GAULLE CHARLES DE (1890-1970)
L'empreinte qu'il aura laissée sur l'histoire de son temps, le caractère à la fois tragique et décisif de ses interventions dans la vie du pays, l'originalité exubérante de son personnage, l'ampleur de ses vues, les talents d'orateur, d'artiste et d'écrivain qu'il aura déployés pour les faire prévaloir, font sans doute de Charles de Gaulle le Français capital du xxe siècle.

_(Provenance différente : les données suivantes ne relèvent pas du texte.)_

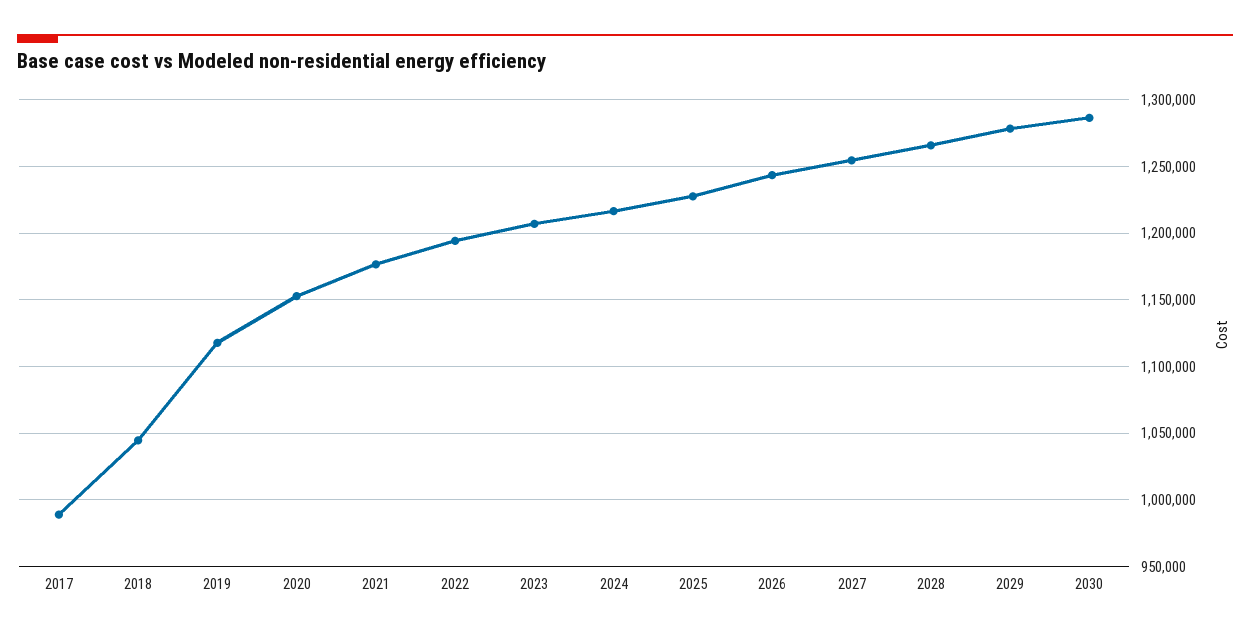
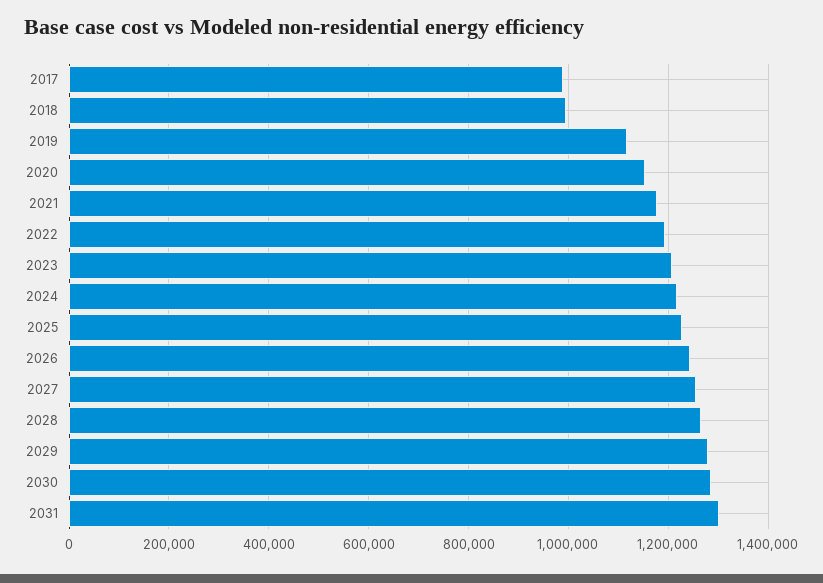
2018: 1045000 -> 1000000
2031: none -> 1300000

De quelque façon que l'on juge la décision prise le 18 juin 1940 par ce général de brigade à titre temporaire, son comportement avec ses alliés, ses rapports avec la résistance intérieure, la politique menée à la Libération, son départ brusqué en janvier 1946, la création du Rassemblement du peuple français, les conditions de son retour en 1958 et de l'émancipation de l'Algérie, le caractère donné au régime de la Ve République et sa conception de la « grandeur », – on ne saurait nier que le général de Gaulle aura orienté un tiers de siècle de l'histoire de France, rendu à ce pays brisé par l'invasion nazie une espérance dont il ne dépendit pas de lui qu'elle fût plus créatrice et conféré à sa patrie, pendant dix ans, un poids dans les affaires du monde qui excédait manifestement les réalités matérielles de l'époque.
Les années de formation
C'est dans le milieu le plus traditionaliste et même le plus conservateur que Charles André Marie Joseph, troisième des cinq enfants d'Henri et de Jeanne de Gaulle, est né à Lille le 22 novembre 1890.
Du côté paternel, la famille issue de la petite noblesse normande (d'épée) et bourguignonne (de robe) était parisienne depuis plus d'un siècle. Du côté maternel, les Maillot étaient d'assez importants industriels (dentelles et tabac) du Nord, alliés à des familles irlandaise et badoise. De part et d'autre, on vénère le trône, l'autel et la patrie. De part et d'autre aussi, on a beaucoup écrit et publié – surtout la grand-mère de Charles, Joséphine.
Henri de Gaulle, père du futur général, professeur d'école libre, enseignant de vaste culture et de grande distinction, dévot et patriote (mais qui a refusé de se laisser entraîner dans la campagne contre Dreyfus), joue un rôle capital dans la formation de son fils – qu'il confie aux jésuites – et probablement dans sa vocation militaire, déclarée dès la quatorzième année. Admis en octobre 1908 à Saint-Cyr d'où il sort avec le numéro 13, affecté au 33e R.I. d'Arras où il a pour chef le colonel Philippe Pétain. Charles de Gaulle est lieutenant quand éclate la guerre. Il affronte très vite l'épreuve du feu : le 15 août 1914, il est blessé sur la Meuse, à Dinant (Belgique).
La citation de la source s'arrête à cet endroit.